また、本実施の形態によれば、柱状スペーサー40の側面42は、第2積層体22側に向けて水平断面が徐々に広くなる裾部42cを有する。これにより柱状スペーサー40と第2積層体22との密着性を向上させることができる。特に、調光装置10が曲面合わせガラスであり、調光セル20をその曲面形状に追従させた場合でも、柱状スペーサー40が第2積層体22から分離しない。また、液晶層23の液晶が裾部42cに沿って流動するので、液晶が部分的にたまり難い。
また、本実施の形態によれば、第1積層体21と第2積層体22との間に、複数のビーズスペーサー31が配置されている。

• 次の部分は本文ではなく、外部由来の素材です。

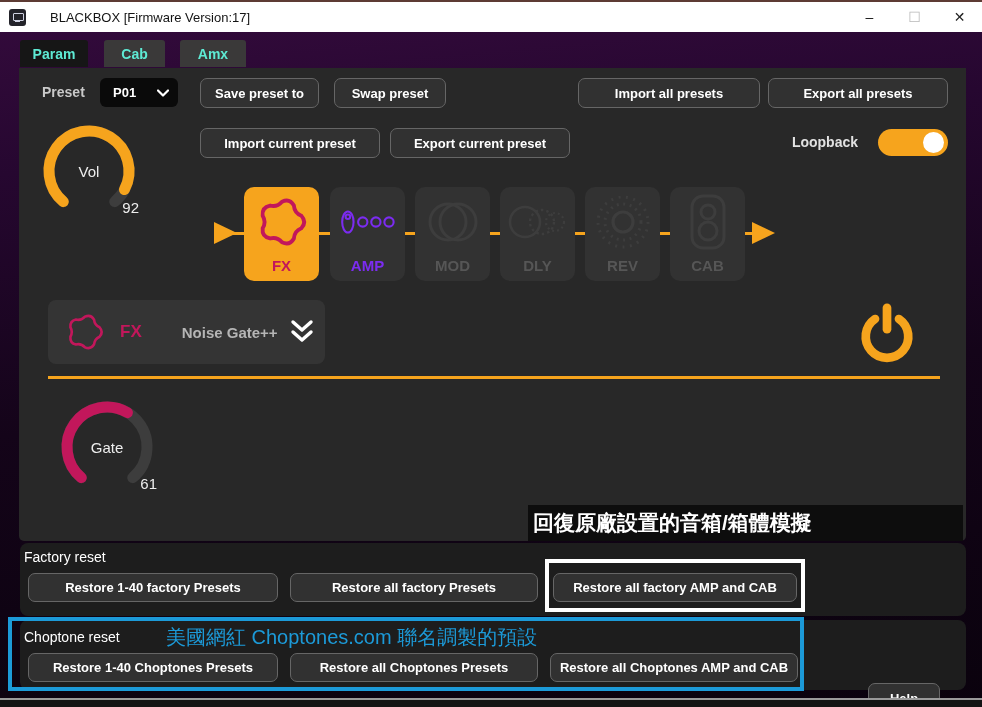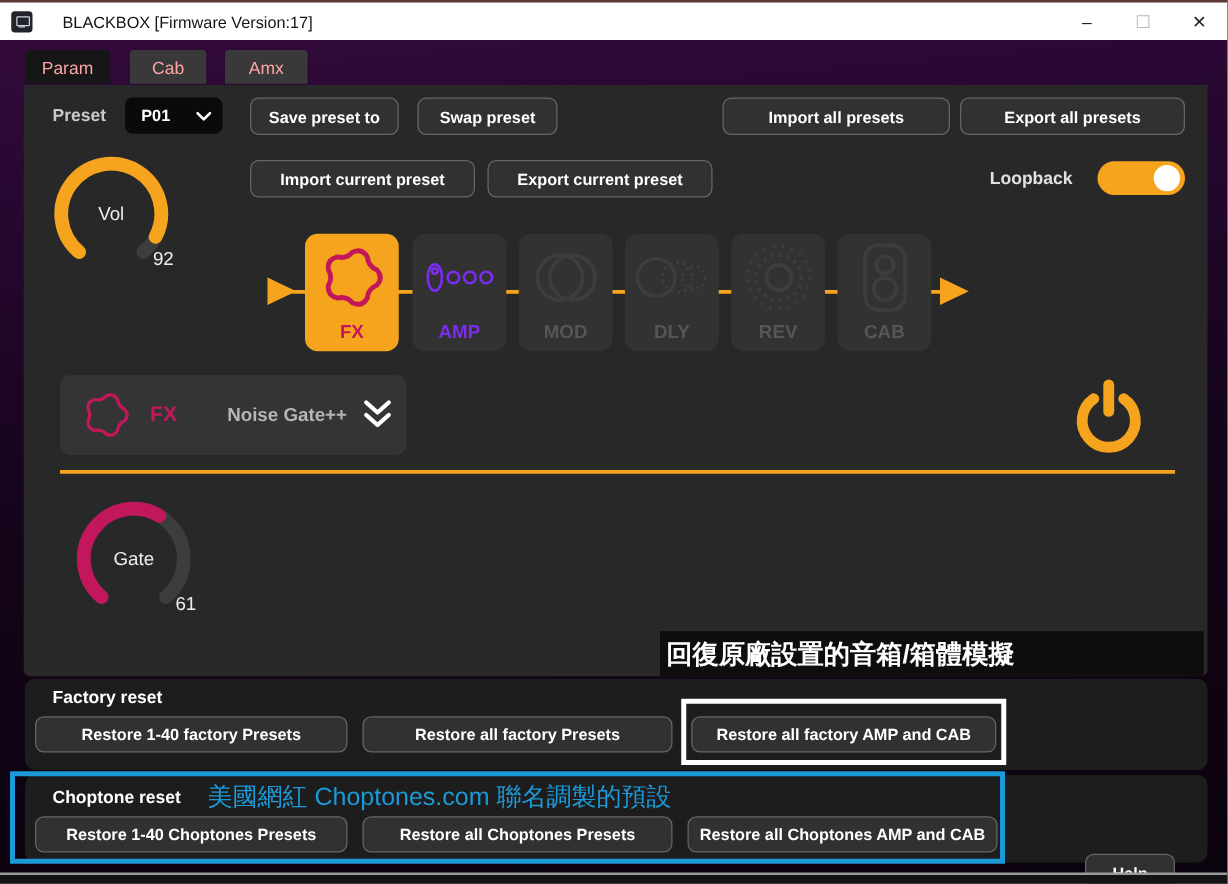--- a/index.html
+++ b/index.html
@@ -19,7 +19,7 @@
   .winbtn { width:45px; height:30px; display:flex; align-items:center; justify-content:center; font-size:14px; color:#222; }
   .winbtn.max { color:#b9b9b9; }
   
-  .tab { position:absolute; top:40px; height:27px; background:#3a3939; color:#fca5a5; font-weight:normal; font-size:14px;
+  .tab { position:absolute; top:40px; height:27px; background:#3a3939; color:#5eead4; font-weight:bold; font-size:14px;
          display:flex; align-items:center; justify-content:center; border-radius:3px 3px 0 0; }
   .tab.active { background:#161616; }
   

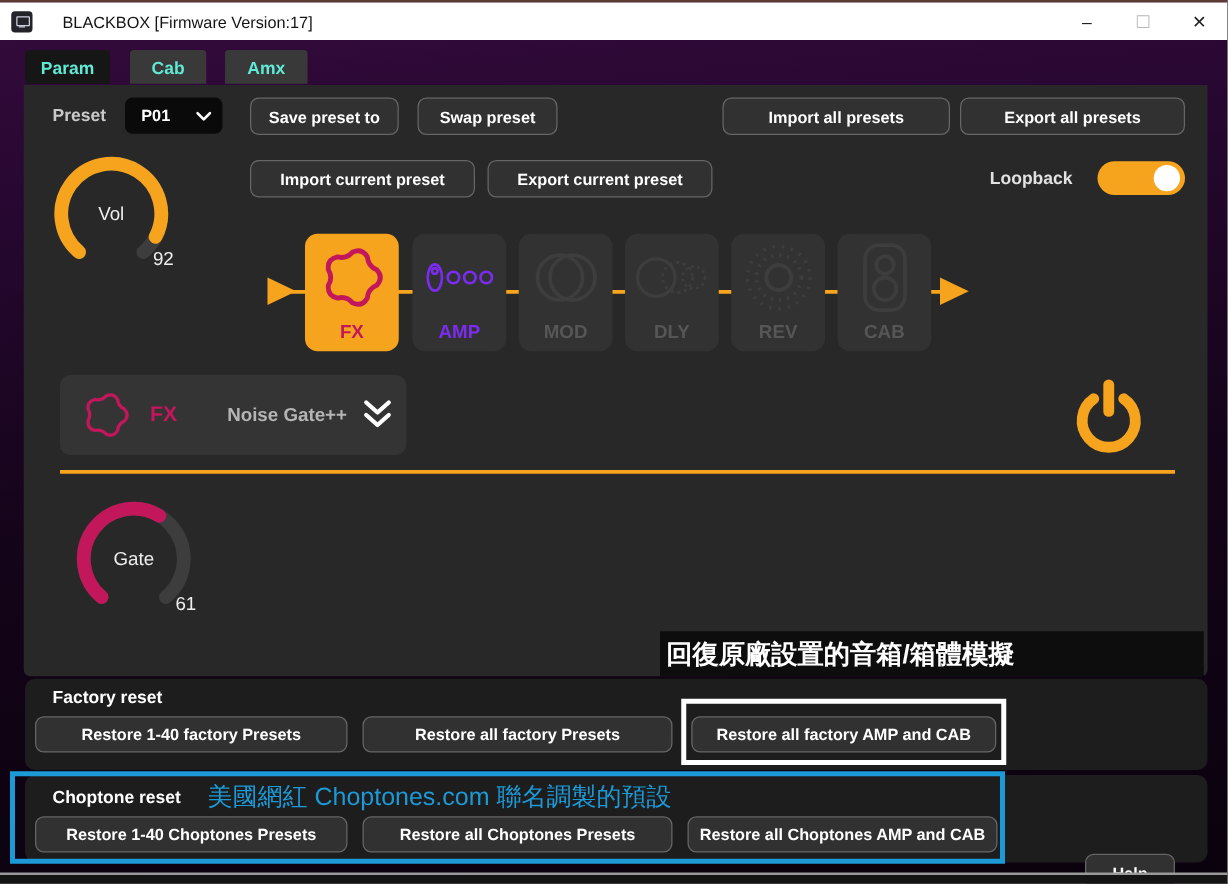--- a/index.html
+++ b/index.html
@@ -66,7 +66,7 @@
   .whitebox { position:absolute; left:545px; top:559px; width:260px; height:53px; border:4px solid #ffffff; }
   .bluebox  { position:absolute; left:8px;  top:617px; width:796px; height:74px; border:4px solid #1C9AD8; }
   .bluenote { position:absolute; left:148px; top:624px; color:#1C9AD8; font-size:20px;margin-left:18px; }
-  .stripetitle { position:absolute; color:#fff; font-weight:bold; font-size:14px;margin-left:18px; }
+  .stripetitle { position:absolute; color:#fff; font-weight:normal; font-size:14px; }
   
   .bottomline { position:absolute; left:0; top:698px; width:982px; height:2px; background:#9a9a9a; }
   .bottomfill { position:absolute; left:0; top:700px; width:982px; height:7px; background:#141414; }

一般に、柱状スペーサー40の方がビーズスペーサー31よりも平面視の大きさが大きく、視認され易いので、ビーズスペーサー31を混在させてスペーサーの機能を一部担わせることで、柱状スペーサー40の数を減らし、柱状スペーサー40を視認され難くすることができる。
また、本実施の形態によれば、一部のビーズスペーサー31と一部の柱状スペーサー40とが互いに接触又は一体化されている。これにより柱状スペーサー40と第2積層体22との密着性を向上させることができる。特に、調光装置10が曲面合わせガラスであり、調光セル20をその曲面形状に追従させた場合でも、柱状スペーサー40が第2積層体22から分離しないようにすることができる。また、上述したように、第2配向層29に係る塗工液にビーズスペーサー31を混合させて第2配向層29を形成した場合、ビーズスペーサー31が第2配向層29に薄く覆われて、保持される形態にすることができる。この場合、特に、第2配向層29で覆われたビーズスペーサー31と柱状スペーサー40とが互いに接触又は一体化されていることにより、柱状スペーサー40と第2積層体22の密着性を更に向上させることができる。

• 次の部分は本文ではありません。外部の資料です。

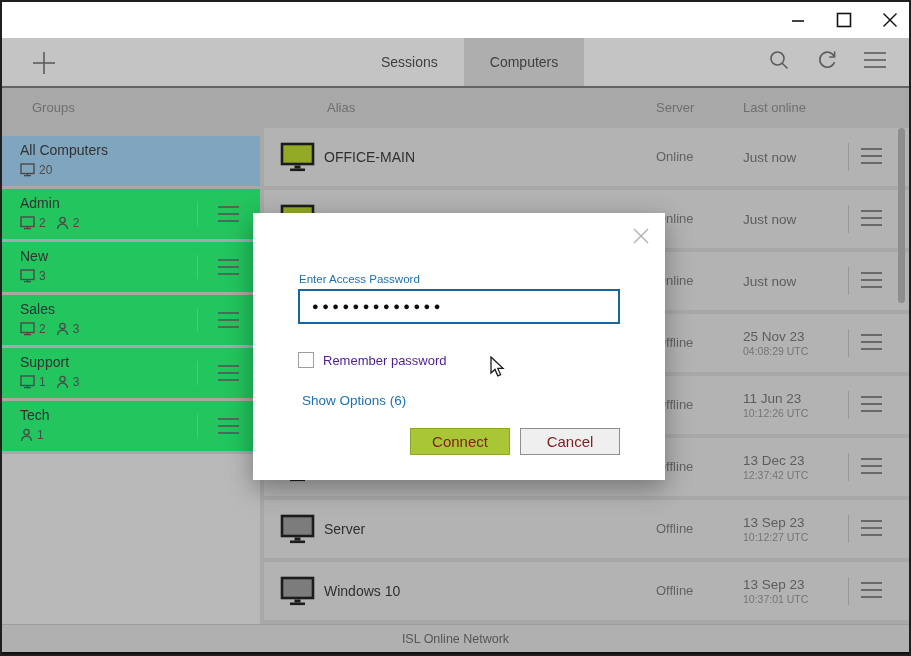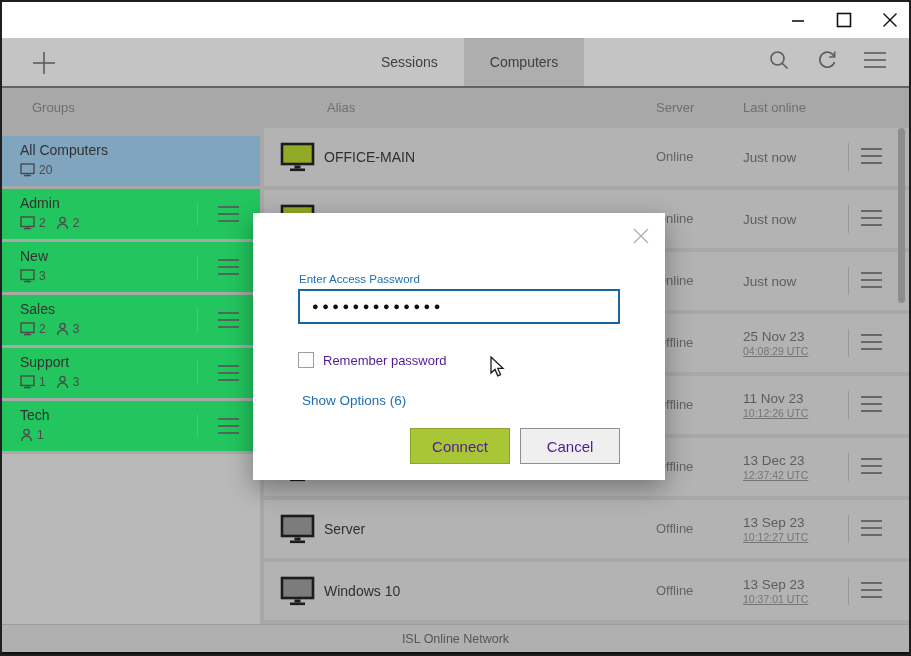--- a/index.html
+++ b/index.html
@@ -38,7 +38,7 @@
   .status{position:absolute;left:392px;top:21px;font-size:13px;color:#636363;}
   .lastcol{position:absolute;left:479px;top:0;height:58px;display:flex;flex-direction:column;justify-content:center;}
   .ldate{font-size:13.5px;color:#5d5d5d;line-height:17px;}
-  .ltime{font-size:10.5px;color:#757575;line-height:13px;text-decoration:underline;}
+  .ltime{font-size:10.5px;color:#757575;line-height:13px;}
   .rdiv{position:absolute;left:584px;top:15px;width:1px;height:28px;background:#989898;}
   .rmenu{position:absolute;left:596px;top:18px;}
   .scrollthumb{position:absolute;left:896px;top:126px;width:7px;height:175px;background:#8d8d8d;border-radius:4px;}

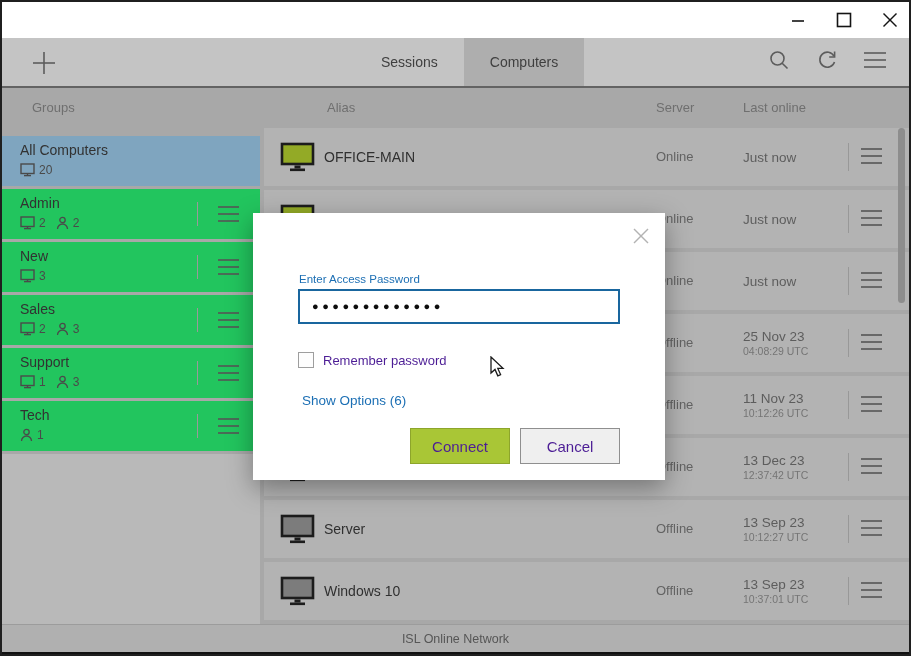--- a/index.html
+++ b/index.html
@@ -332,7 +332,7 @@
         <span class="alias"></span>
         <span class="status">Offline</span>
         <div class="lastcol">
-          <span class="ldate">11 Nov 23</span>
+          <span class="ldate">11 Jun 23</span>
           <span class="ltime">10:12:26 UTC</span>
         </div>
         <div class="rdiv"></div>

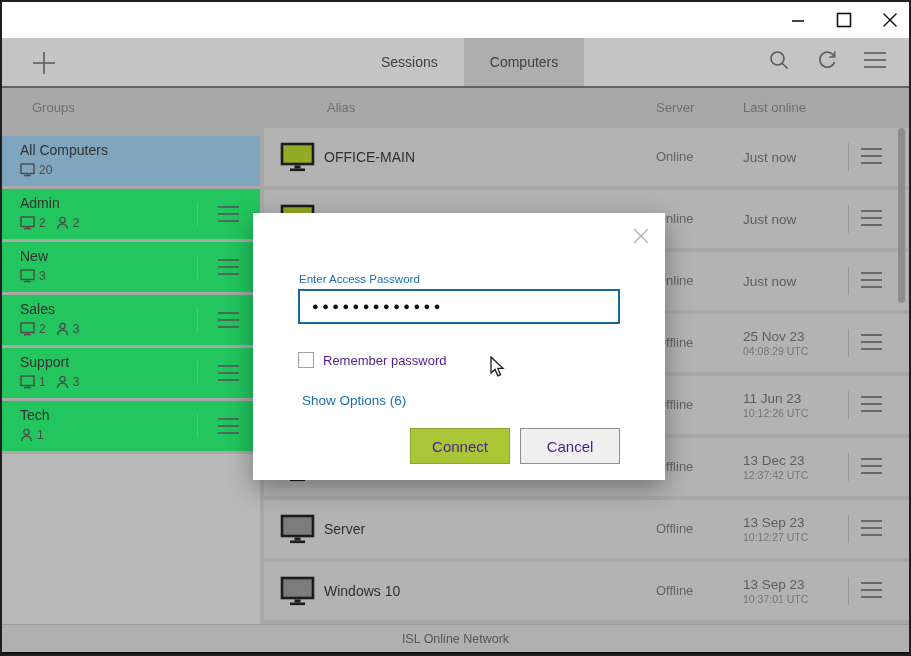--- a/index.html
+++ b/index.html
@@ -59,8 +59,8 @@
   .dcheck{width:14px;height:14px;border:1px solid #9e9e9e;background:#fdfdfd;}
   .dchecklabel{font-size:13px;color:#4c1d95;}
   .dlink{position:absolute;left:49px;top:180px;font-size:13.5px;color:#1c6fb4;}
-  .dbtn{position:absolute;top:215px;height:36px;display:flex;align-items:center;justify-content:center;
-        font-size:15px;color:#4c1d95;box-sizing:border-box;}
+  .dbtn{position:absolute;top:215px;height:27px;display:flex;align-items:center;justify-content:center;
+        font-size:15px;color:#7f1d1d;box-sizing:border-box;}
   .dbtn.connect{left:157px;width:100px;background:#a9c636;border:1px solid #8da52b;}
   .dbtn.cancel{left:267px;width:100px;background:#efefef;border:1px solid #8f8f8f;}
   .cursor{position:absolute;left:487px;top:354px;}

また、本実施の形態によれば、柱状スペーサー40は、外部電極基板35が設けられる領域にも形成されている。これにより、柱状スペーサー40が接着された第2積層体22と、外部電極基板35との密着性を向上させることができる。
また、本実施の形態によれば、柱状スペーサー40は、シール材32が設けられる領域にも形成されている。これにより、柱状スペーサー40が接着された第2積層体22と、シール材32との密着性を向上させることができる。
また、本実施の形態によれば、柱状スペーサー40の天面41と側面42との間の角θ1は、75°以上105°以下である。これにより、第1積層体21が柱状スペーサー40の天面41に沿って湾曲することが抑制される。このため、柱状スペーサー40の存在する箇所と柱状スペーサー40の存在しない箇所とで、セルギャップを均一化することができる。
上記各実施の形態及び変形例に開示されている複数の構成要素を必要に応じて適宜組合せることも可能である。あるいは、上記各実施の形態及び変形例に示される全構成要素から幾つかの構成要素を削除してもよい。